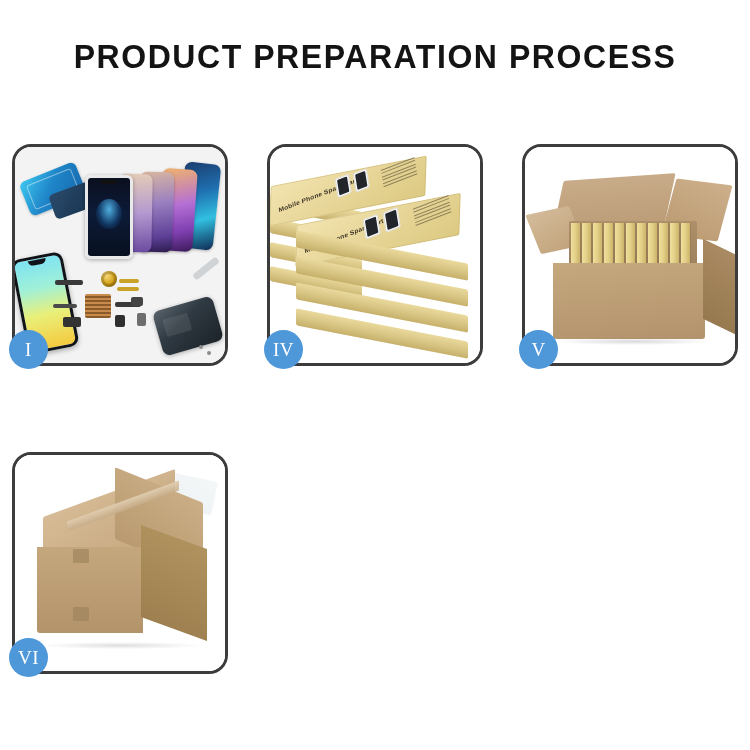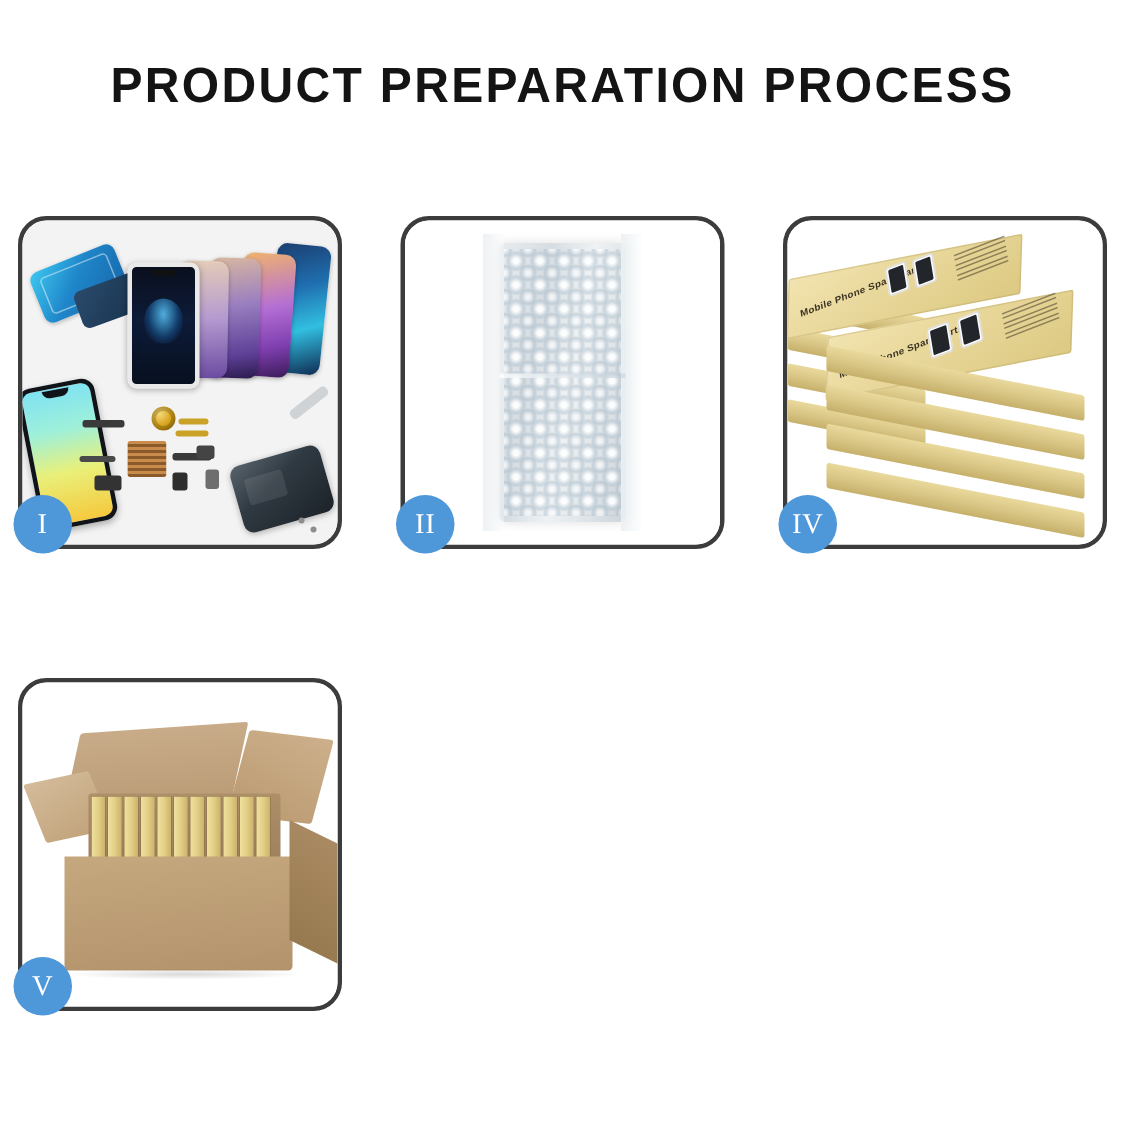--- a/index.html
+++ b/index.html
@@ -352,18 +352,6 @@
     <div class="badge">I</div>
   </div>
 
-  <div class="panel p2">
-    <div class="panel-inner">
-      <div class="wrap">
-        <div class="wrap-side l"></div>
-        <div class="wrap-side r"></div>
-        <div class="bubbles"></div>
-        <div class="bubbles2"></div>
-        <div class="wrap-seam"></div>
-      </div>
-    </div>
-    <div class="badge">II</div>
-  </div>
 
 
   <div class="panel p4">

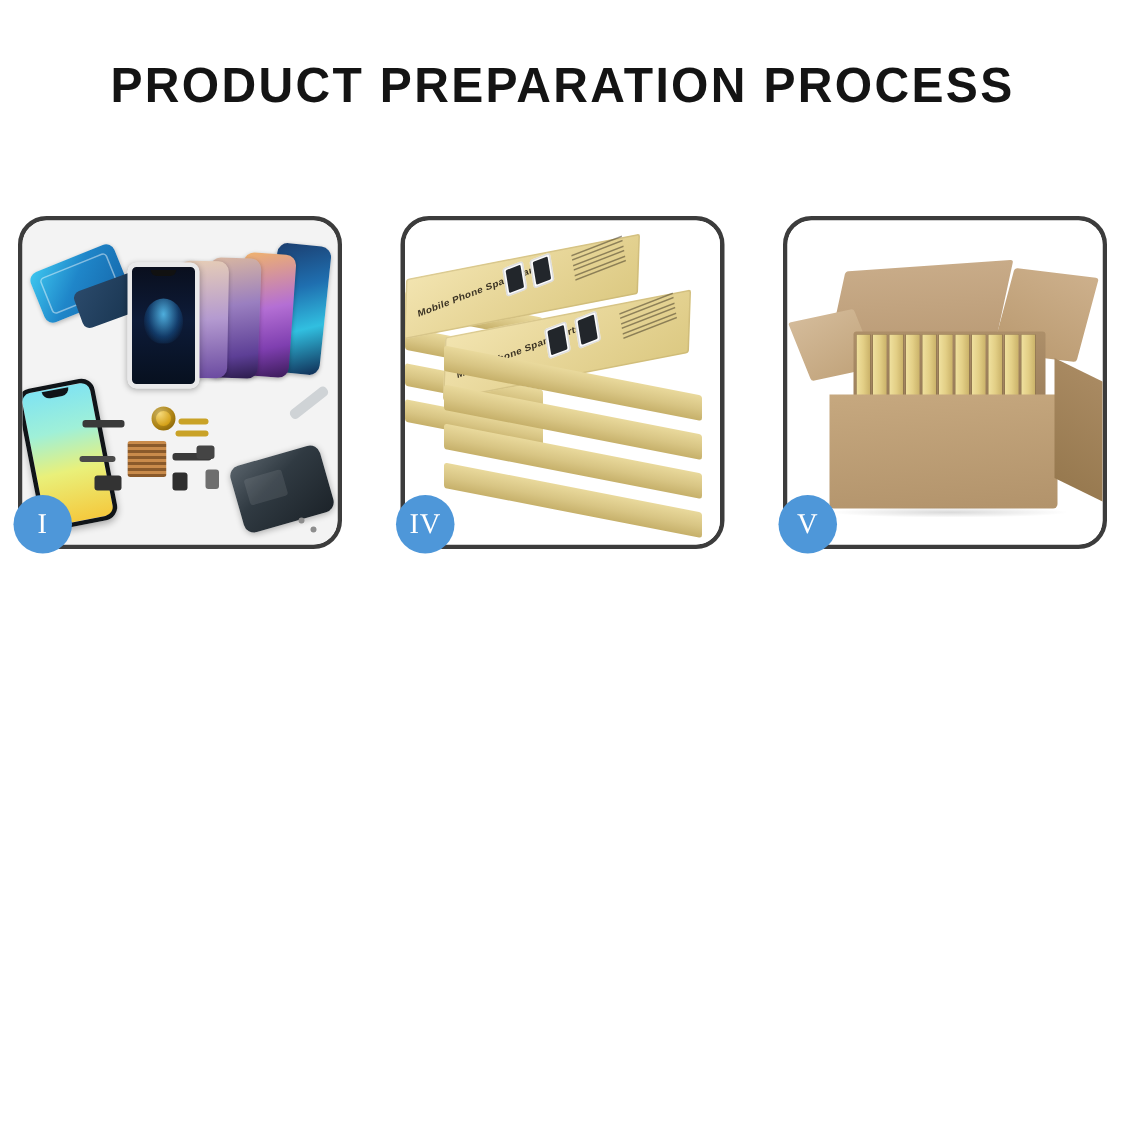--- a/index.html
+++ b/index.html
@@ -435,6 +435,20 @@
     <div class="badge">V</div>
   </div>
 
+  <div class="panel p6">
+    <div class="panel-inner">
+      <div class="c6-wrap"></div>
+      <div class="c6-top"></div>
+      <div class="c6-top2"></div>
+      <div class="c6-tape"></div>
+      <div class="c6-front"></div>
+      <div class="c6-right"></div>
+      <div class="c6-tab1"></div>
+      <div class="c6-tab2"></div>
+      <div class="c6-shadow"></div>
+    </div>
+    <div class="badge">VI</div>
+  </div>
 
 </div>
 

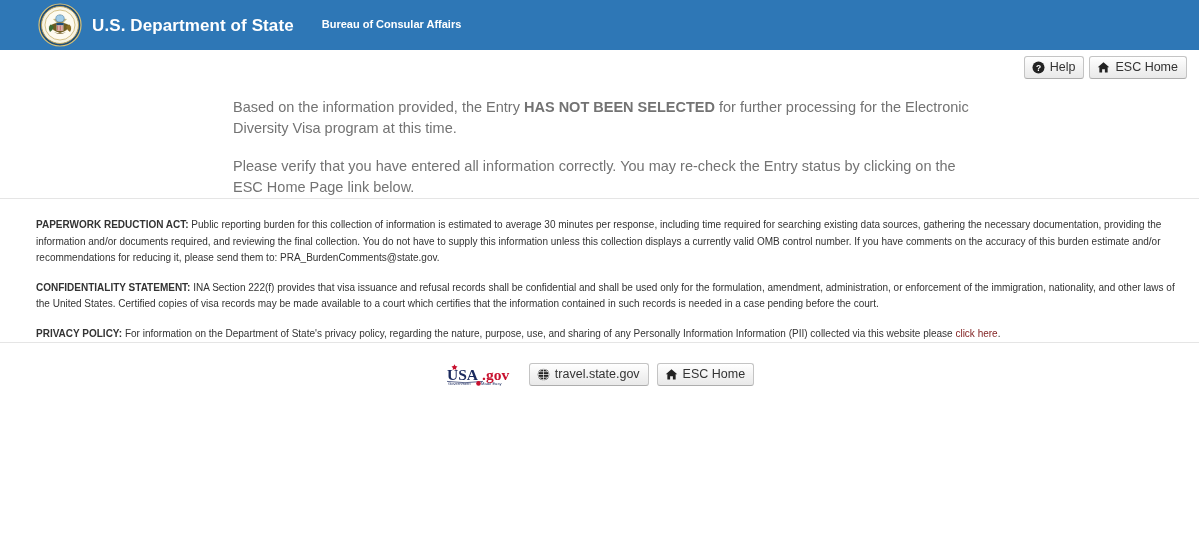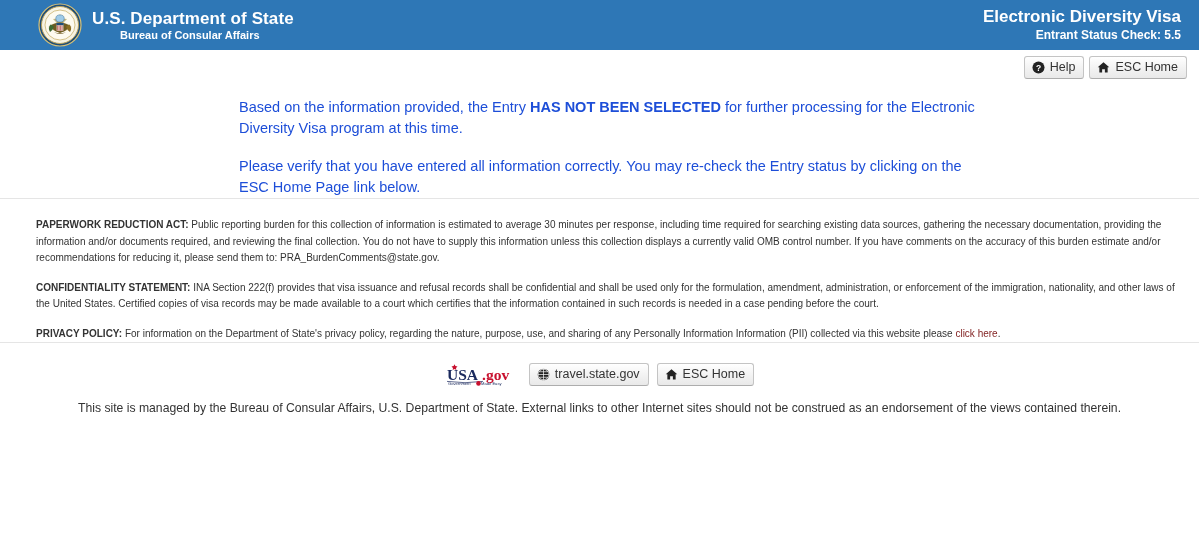--- a/index.html
+++ b/index.html
@@ -38,7 +38,7 @@
   }
   .brand-text {
     display: flex;
-    flex-direction: column;
+    flex-direction: row;
     line-height: 1.05;
     padding-top: 1px;
   }

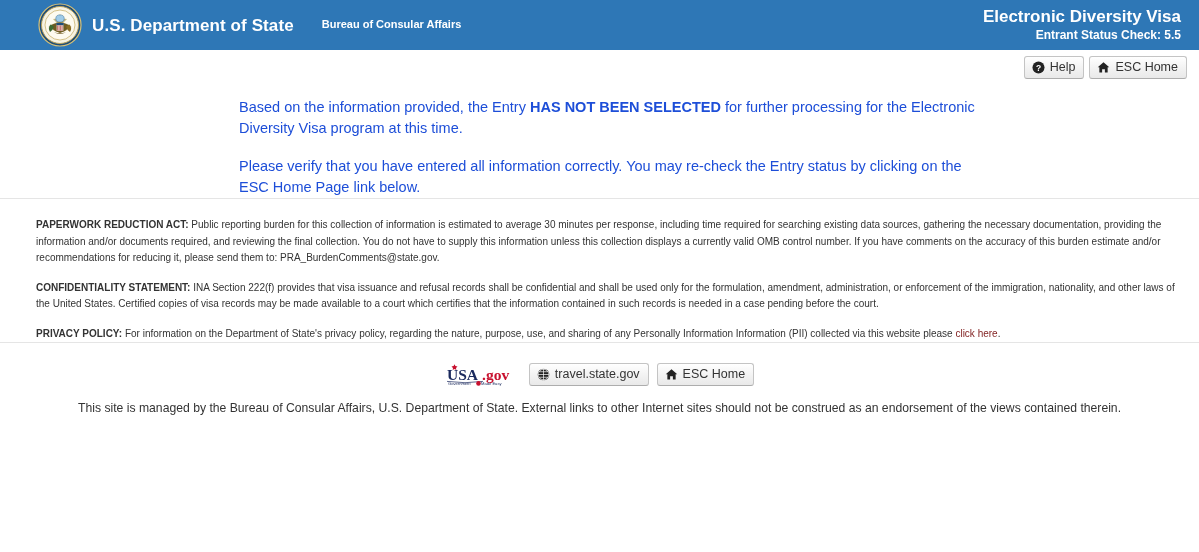--- a/index.html
+++ b/index.html
@@ -187,10 +187,6 @@
       <span class="brand-title">U.S. Department of State</span>
       <span class="brand-sub">Bureau of Consular Affairs</span>
     </span>
-  </div>
-  <div class="header-right">
-    <span class="hdr-app-title">Electronic Diversity Visa</span>
-    <span class="hdr-app-sub">Entrant Status Check: 5.5</span>
   </div>
 </div>
 

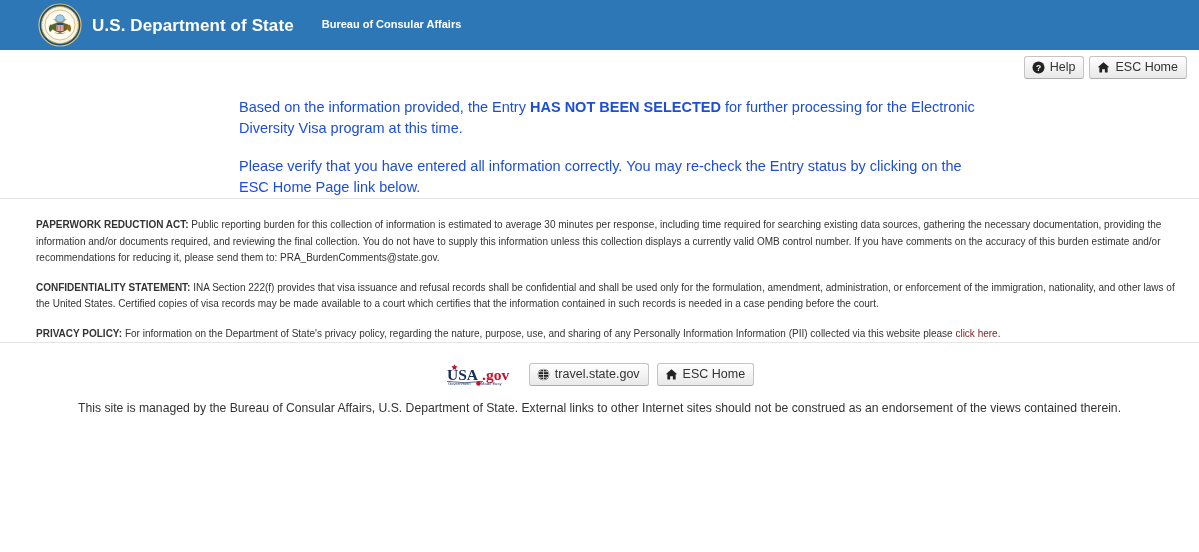--- a/index.html
+++ b/index.html
@@ -109,10 +109,10 @@
     padding-right: 215px;
   }
   .message-block p {
-    margin: 0 0 17px 6px;
+    margin: 0 0 17px 0;
     font-size: 14.5px;
     line-height: 21px;
-    color: #1d4ed8;
+    color: #737373;
   }
   .message-block p:last-child { margin-bottom: 0; }
   .message-block strong { font-weight: bold; }

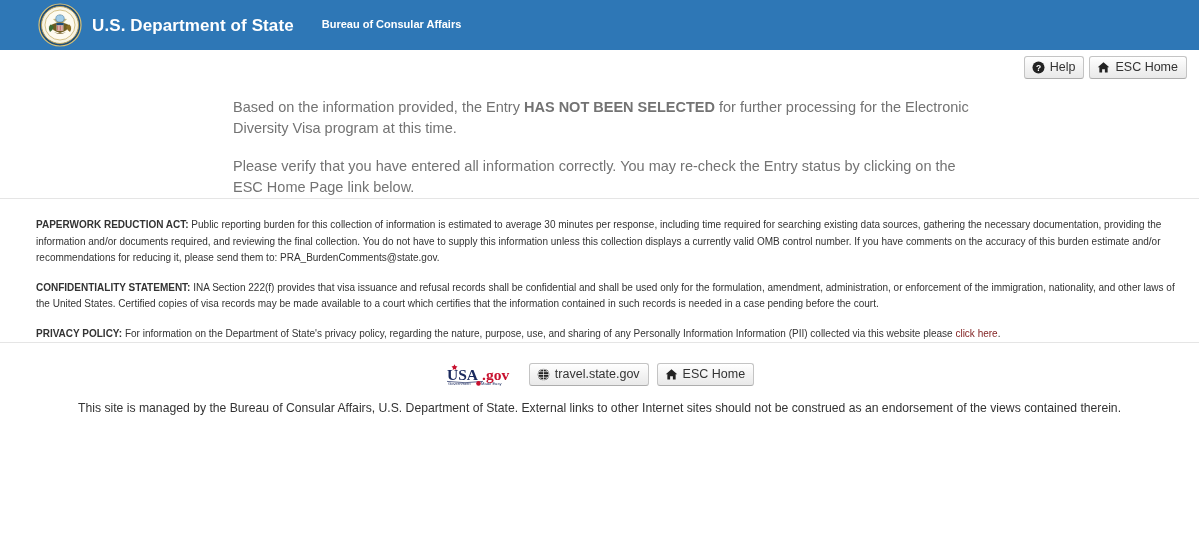--- a/index.html
+++ b/index.html
@@ -259,7 +259,6 @@
     </button>
   </div>
 
-  <div class="footer-note">This site is managed by the Bureau of Consular Affairs, U.S. Department of State. External links to other Internet sites should not be construed as an endorsement of the views contained therein.</div>
 </div>
 
 </body></html>

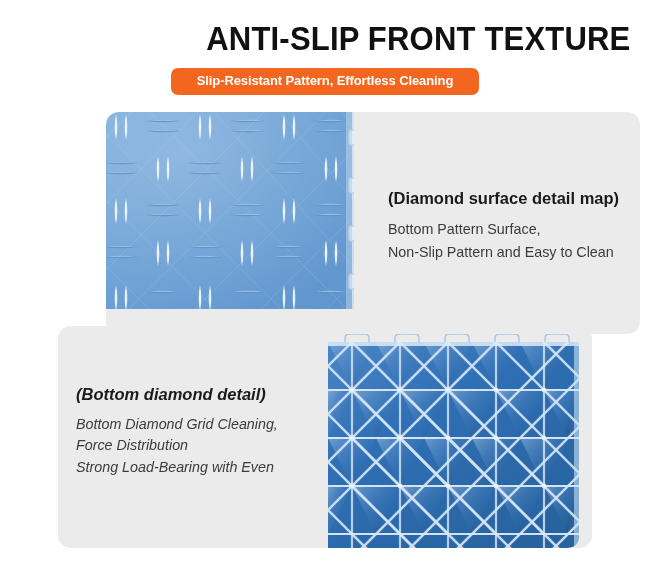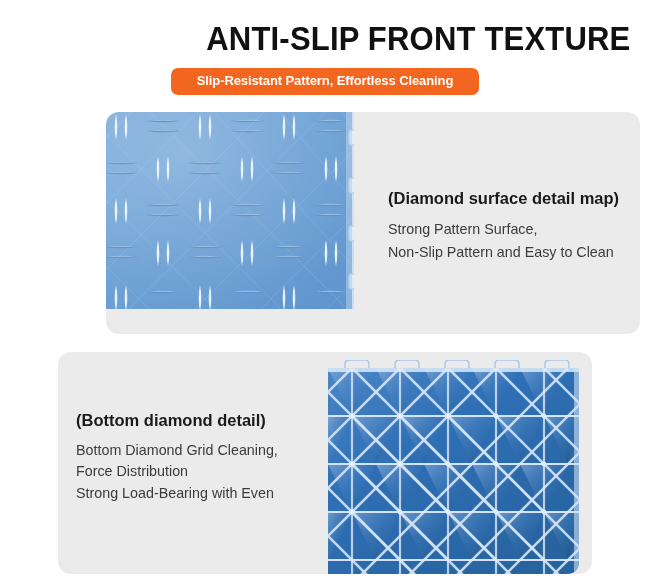--- a/index.html
+++ b/index.html
@@ -309,7 +309,7 @@
 
   <div class="card-text">
     <div class="card-heading">(Diamond surface detail map)</div>
-    <div class="card-body-line">Strong Pattern Surface,</div>
+    <div class="card-body-line">Bottom Pattern Surface,</div>
     <div class="card-body-line">Non-Slip Pattern and Easy to Clean</div>
   </div>
 </div>

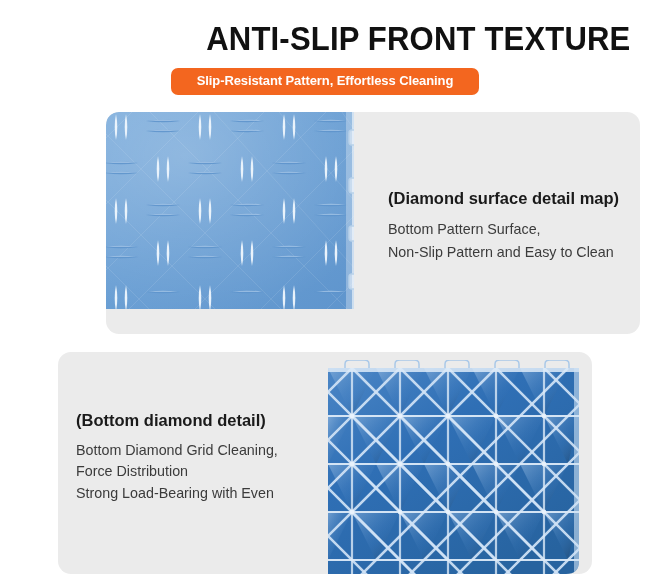--- a/index.html
+++ b/index.html
@@ -65,9 +65,10 @@
   }
   #card-bottom {
     left: 58px;
-    top: 352px;
+    top: 326px;
     width: 534px;
     height: 222px;
+    font-style: italic;
   }
 
   .card-text {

> TASK BRIEF:
Nothing but the lines from the line holding "surface detail map)</div>" through the last line of the entries above is to be reproduced, exactly and without pictures.

> EXERCISE RESULT:
     <div class="card-heading">(Diamond surface detail map)</div>
-    <div class="card-body-line">Strong Pattern Surface,</div>
+    <div class="card-body-line">Bottom Pattern Surface,</div>
     <div class="card-body-line">Non-Slip Pattern and Easy to Clean</div>
   </div>
 </div>

--- a/index.html
+++ b/index.html
@@ -65,9 +65,10 @@
   }
   #card-bottom {
     left: 58px;
-    top: 352px;
+    top: 326px;
     width: 534px;
     height: 222px;
+    font-style: italic;
   }
 
   .card-text {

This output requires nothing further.